● Goal of the exercise:
If a line of the material contains "radius", copy it.

***** Material provided *****

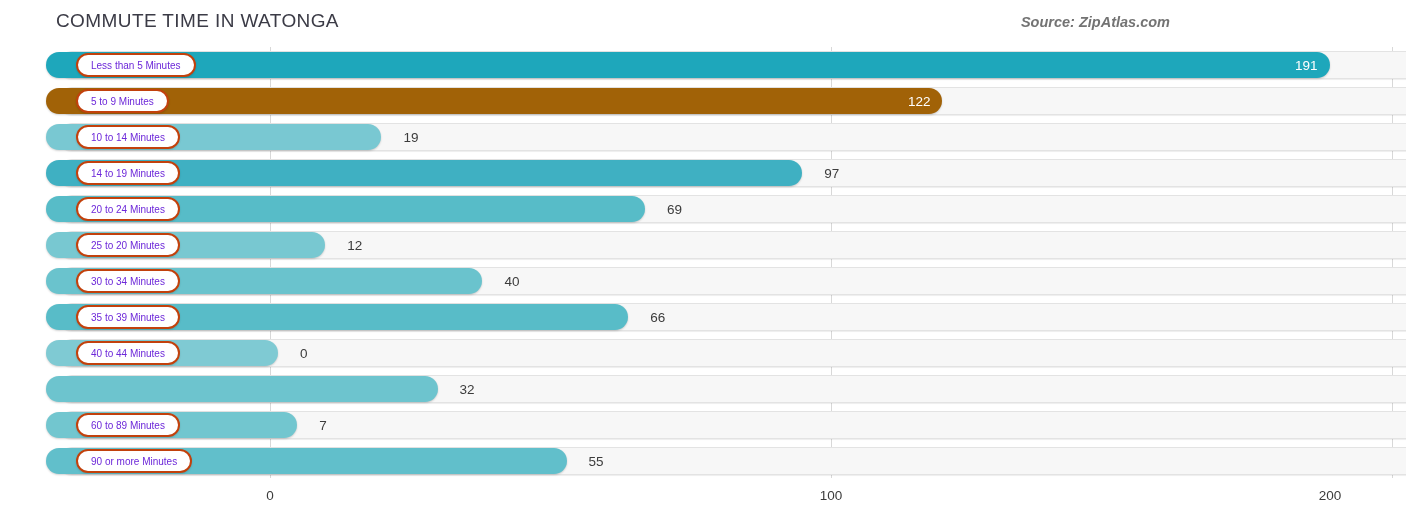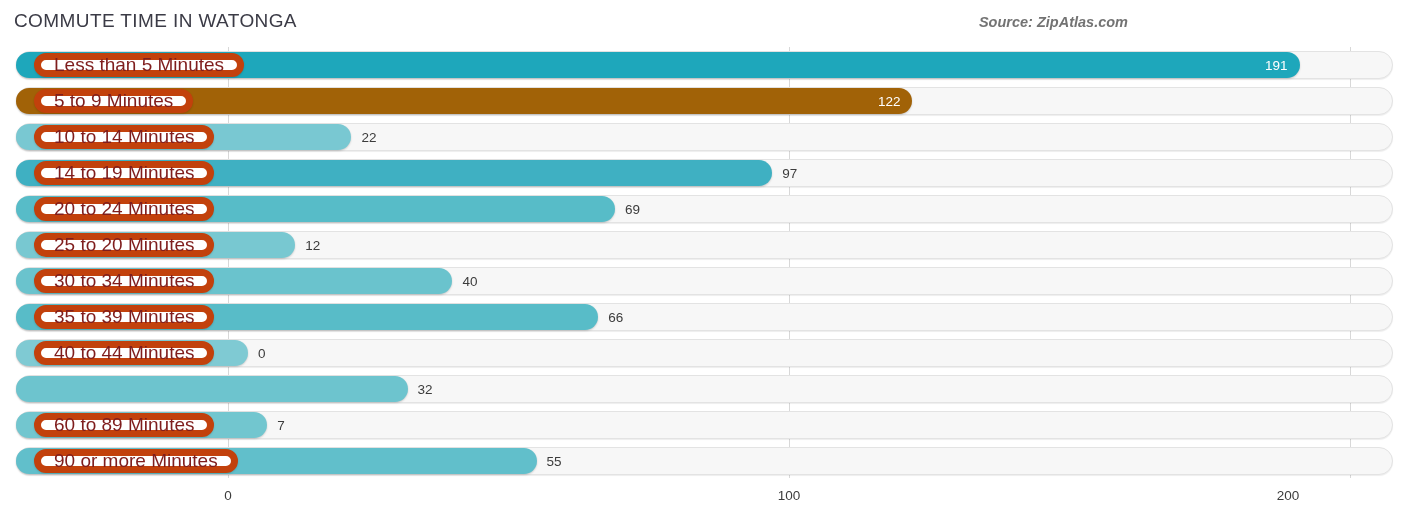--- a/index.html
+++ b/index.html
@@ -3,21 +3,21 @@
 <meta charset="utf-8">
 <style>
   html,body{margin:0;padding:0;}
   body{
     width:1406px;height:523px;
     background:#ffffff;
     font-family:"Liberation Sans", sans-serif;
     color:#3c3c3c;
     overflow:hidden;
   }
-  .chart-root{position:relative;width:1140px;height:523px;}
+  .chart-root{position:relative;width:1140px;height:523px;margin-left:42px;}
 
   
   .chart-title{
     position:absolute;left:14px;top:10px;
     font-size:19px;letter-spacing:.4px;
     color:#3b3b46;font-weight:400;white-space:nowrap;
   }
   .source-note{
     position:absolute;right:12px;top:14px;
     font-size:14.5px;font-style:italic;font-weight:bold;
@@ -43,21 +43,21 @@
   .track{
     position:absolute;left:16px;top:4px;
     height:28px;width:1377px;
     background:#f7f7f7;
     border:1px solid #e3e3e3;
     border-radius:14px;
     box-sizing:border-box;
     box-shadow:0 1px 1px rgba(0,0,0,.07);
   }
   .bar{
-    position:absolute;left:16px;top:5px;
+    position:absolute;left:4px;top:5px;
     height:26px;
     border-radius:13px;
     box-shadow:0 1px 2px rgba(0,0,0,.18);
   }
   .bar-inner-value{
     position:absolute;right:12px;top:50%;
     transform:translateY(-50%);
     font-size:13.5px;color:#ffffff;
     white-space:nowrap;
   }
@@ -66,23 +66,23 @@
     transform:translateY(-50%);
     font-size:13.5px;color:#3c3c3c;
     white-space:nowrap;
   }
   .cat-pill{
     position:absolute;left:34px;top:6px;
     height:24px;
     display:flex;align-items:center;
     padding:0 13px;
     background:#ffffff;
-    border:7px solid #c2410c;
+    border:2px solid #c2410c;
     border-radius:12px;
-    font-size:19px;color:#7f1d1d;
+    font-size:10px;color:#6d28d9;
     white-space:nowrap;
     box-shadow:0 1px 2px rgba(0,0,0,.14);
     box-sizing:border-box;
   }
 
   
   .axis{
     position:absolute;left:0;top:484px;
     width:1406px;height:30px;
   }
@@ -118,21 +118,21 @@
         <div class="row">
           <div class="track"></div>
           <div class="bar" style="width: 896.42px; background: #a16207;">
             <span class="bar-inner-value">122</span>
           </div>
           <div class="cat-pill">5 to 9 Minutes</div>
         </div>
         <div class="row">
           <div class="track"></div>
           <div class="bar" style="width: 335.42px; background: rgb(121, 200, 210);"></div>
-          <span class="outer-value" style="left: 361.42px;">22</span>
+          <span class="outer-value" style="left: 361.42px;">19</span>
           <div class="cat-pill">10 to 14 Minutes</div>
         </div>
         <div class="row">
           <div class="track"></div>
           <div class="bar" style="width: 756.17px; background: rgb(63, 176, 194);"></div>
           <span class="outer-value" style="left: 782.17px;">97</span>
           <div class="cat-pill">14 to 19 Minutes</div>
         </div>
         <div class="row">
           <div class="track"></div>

*****
***** Material provided *****

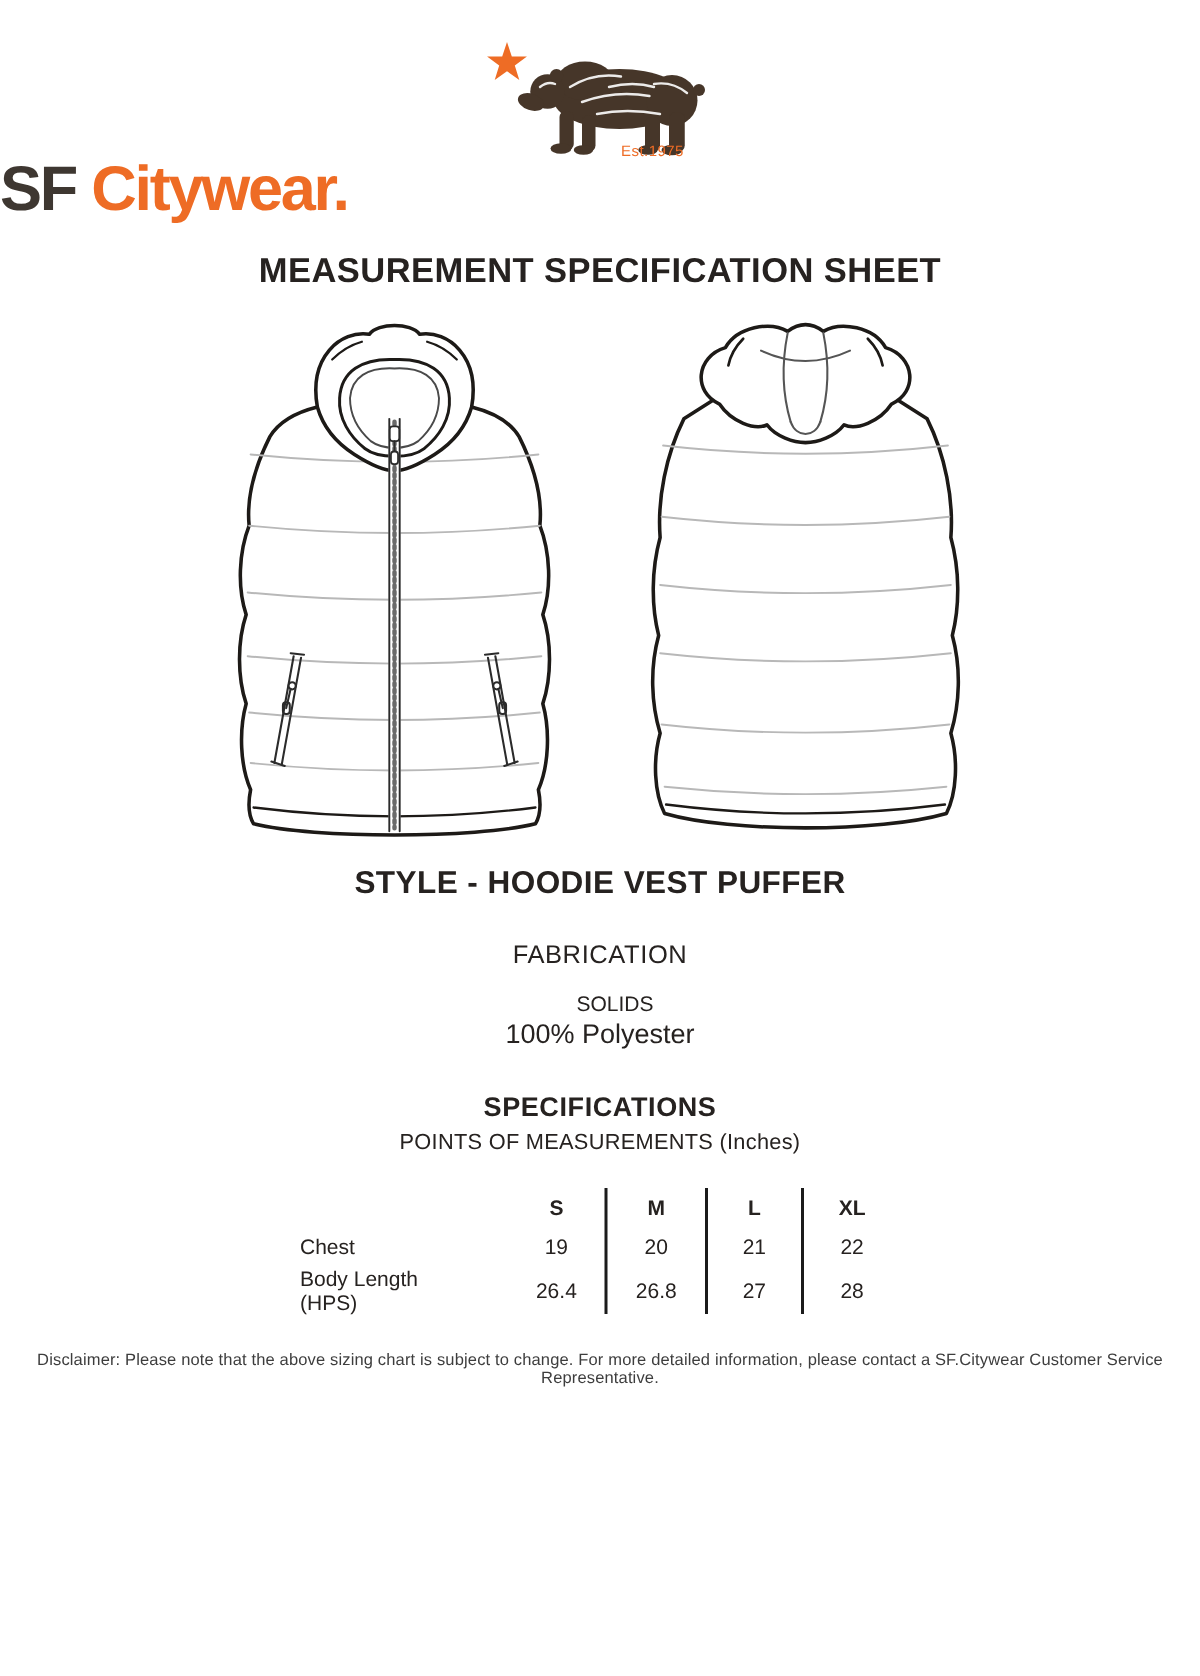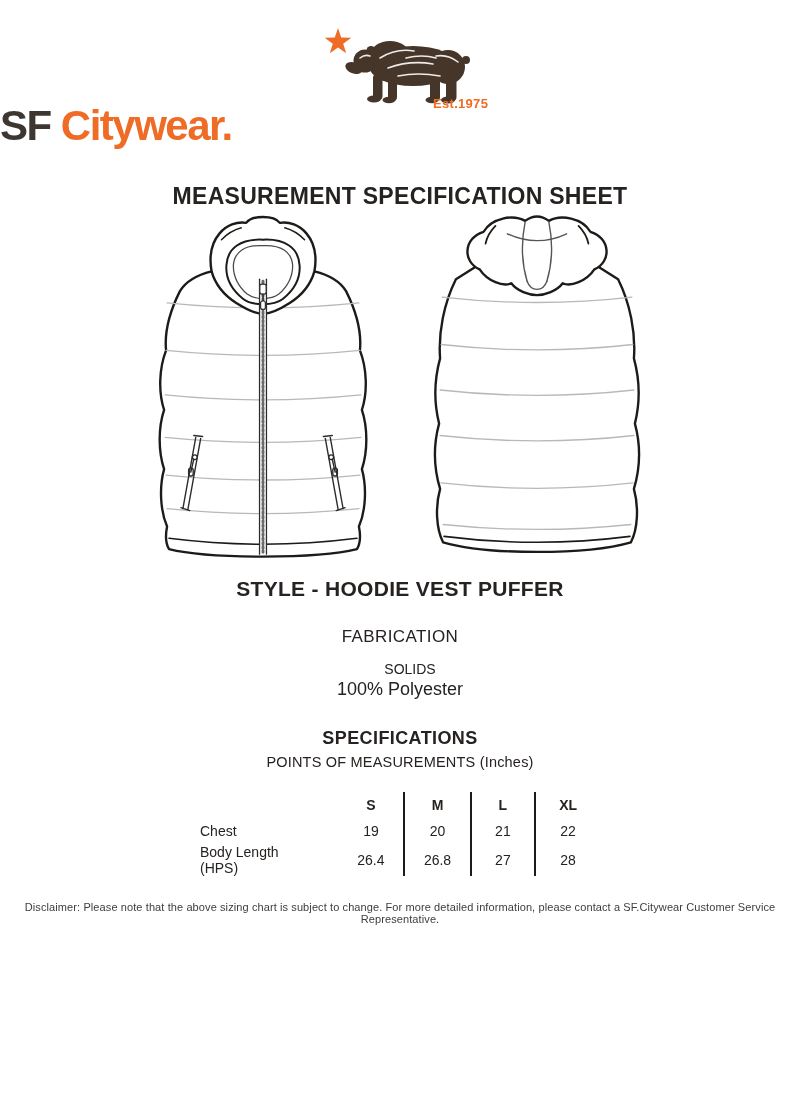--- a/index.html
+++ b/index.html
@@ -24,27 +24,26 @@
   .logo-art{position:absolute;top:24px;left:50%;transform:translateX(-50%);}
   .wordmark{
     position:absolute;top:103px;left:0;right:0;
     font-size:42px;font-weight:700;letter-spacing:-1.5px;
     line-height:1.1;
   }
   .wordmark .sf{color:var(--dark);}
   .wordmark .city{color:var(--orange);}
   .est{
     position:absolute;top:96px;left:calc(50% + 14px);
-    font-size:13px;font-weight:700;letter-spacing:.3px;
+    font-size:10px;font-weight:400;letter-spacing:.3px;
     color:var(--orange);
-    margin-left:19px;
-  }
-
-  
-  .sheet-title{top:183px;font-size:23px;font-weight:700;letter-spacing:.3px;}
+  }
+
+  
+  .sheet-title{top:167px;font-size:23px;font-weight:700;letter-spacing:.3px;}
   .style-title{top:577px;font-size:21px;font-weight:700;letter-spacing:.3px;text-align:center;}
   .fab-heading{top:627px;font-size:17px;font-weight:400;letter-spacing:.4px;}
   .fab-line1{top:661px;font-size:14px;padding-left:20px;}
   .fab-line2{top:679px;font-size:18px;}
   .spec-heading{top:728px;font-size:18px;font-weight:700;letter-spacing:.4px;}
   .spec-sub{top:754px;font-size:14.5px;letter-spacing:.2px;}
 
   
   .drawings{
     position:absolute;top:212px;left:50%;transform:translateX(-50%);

*****

● Answer to the problem:
     border-radius:14px;
     border-radius:13px;
     border-radius:12px;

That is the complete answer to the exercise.